Kidney Assessment with Regression Forests

Segmentation-free Kidney Volume Estimation

The economic burden of chronic kidney disease (CKD) is significant, estimated in Canada in 2007 at $1.9 Billion just for patients with end-stage renal disease (ESRD). In 2011, about 620,000 patients in United States received treatment for ESRD either by receiving dialysis or by receiving kidney transplantation. ESRD is the final stage of different CKDs, e.g., Autosomal dominant polycystic kidney disease (ADPKD), renal artery atherosclerosis (RAS), which are associated with the change of kidney volume.
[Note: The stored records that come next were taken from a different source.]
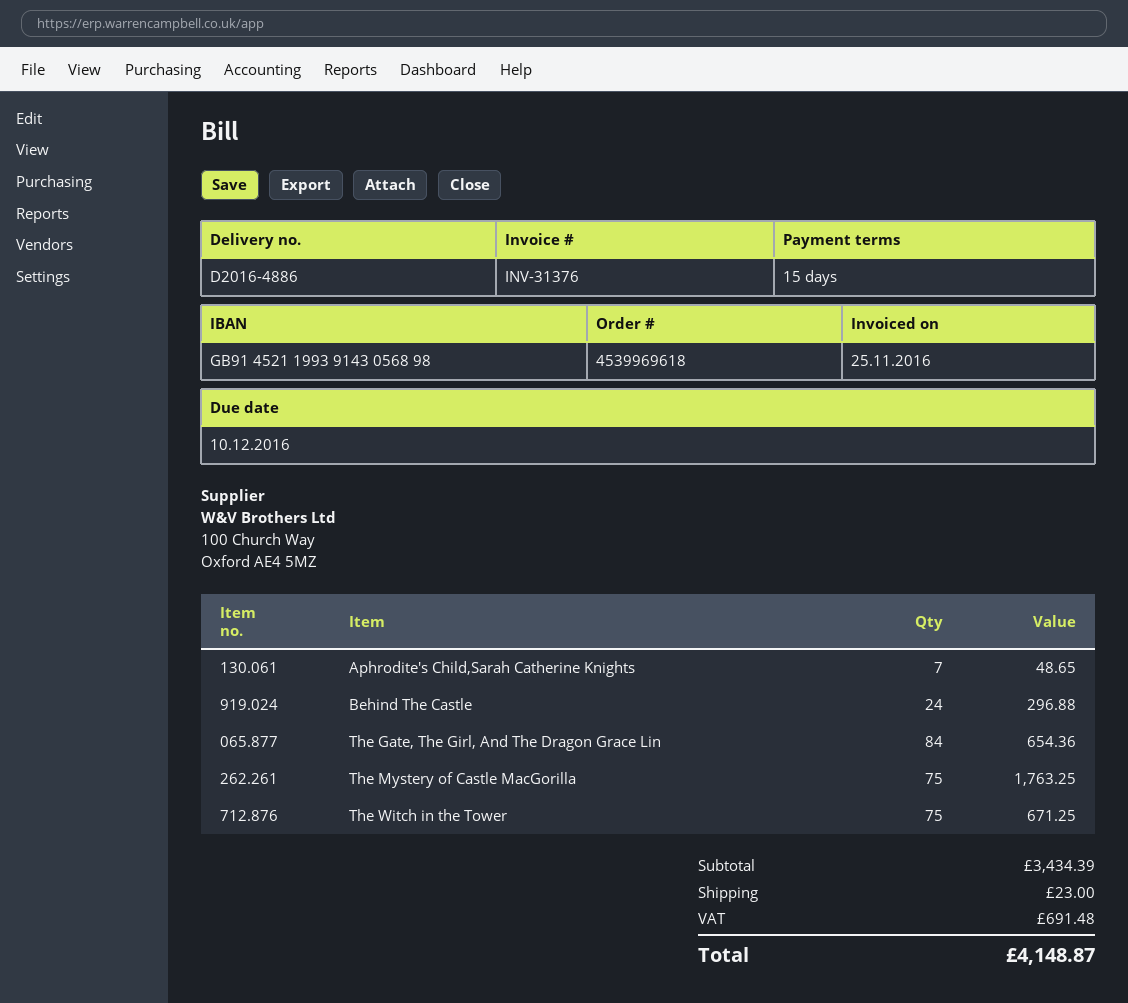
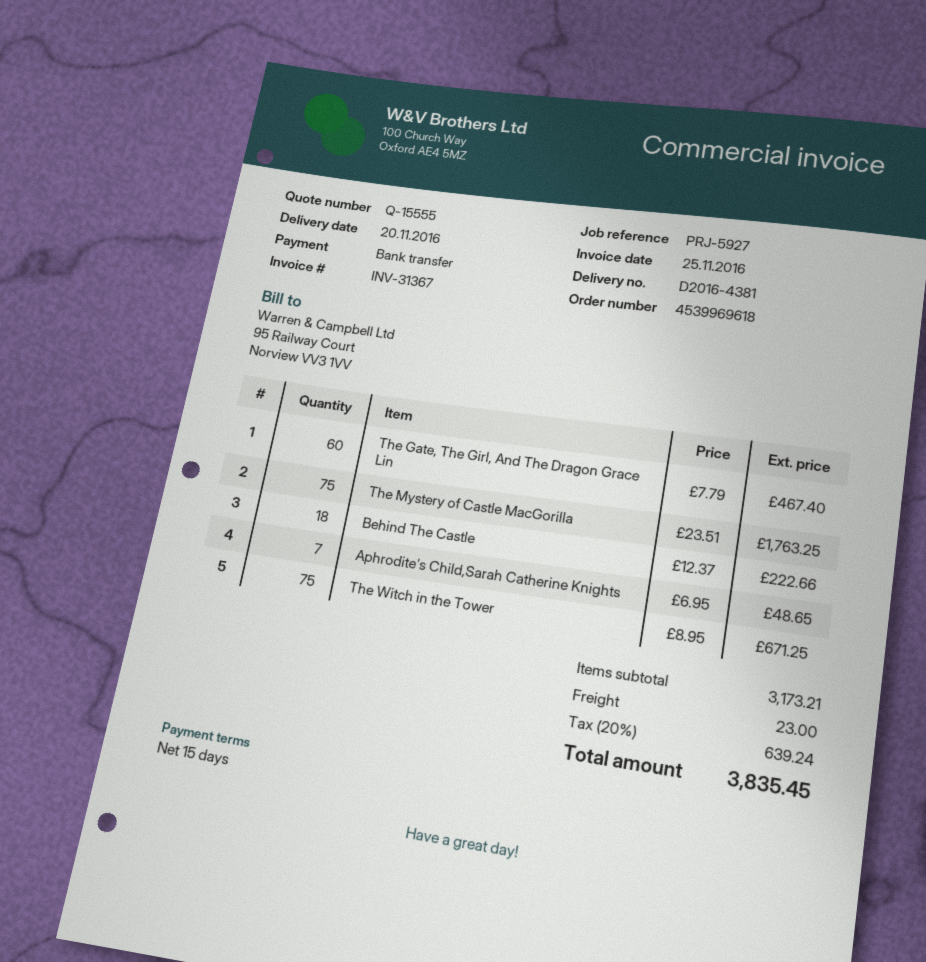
delivery note number: D2016-4886 -> D2016-4381
invoice number: INV-31376 -> INV-31367
Behind The Castle: 24 for 296.88 -> 18 for 222.66
The Gate, The Girl, And The Dragon Grace Lin: 84 for 654.36 -> 60 for 467.40
subtotal: 3434.39 -> 3173.21
tax: 691.48 -> 639.24
total: 4148.87 -> 3835.45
However, detection of CKDs are complicated; multiple tests such as the estimated glomerular filtration rate (eGFR) and serum albumin-to-creatinine ratio may not detect early disease and may be poor at tracking progression of disease. Recent works have suggested kidney volume as the potential surrogate marker for renal function and is thus useful for predicting and tracking the progression of different CKDs. In fact, the total kidney volume has become the gold-standard image biomarker for the ADPKD and RAS progression at early stages of this disease. In addition, the renal volumetry has recently emerged as the most suitable alternative to renal scintigraphy in evaluating the split renal function in kidney donors as well as the best biomarker in follow-up evaluation of kidney transplants. Consequently, estimation of the ‘volume’ of a kidney has become the primary objective in various clinical analyses of kidney. Traditionally, the kidney volume is estimated by means of segmentation. However, existing kidney segmentation algorithms have various limitations (e.g., requiring user interaction, sensitivity to parameter setting, heavy computation). Therefore, in this project, we proposed a segmentation-free, supervised learning approach that addresses the challenges of accurate kidney volume estimation caused by extensive variations in kidney shape, size and orientation across subjects. We develop dual regression forests to simultaneously predict the kidney area per image slice, and kidney span per image volume.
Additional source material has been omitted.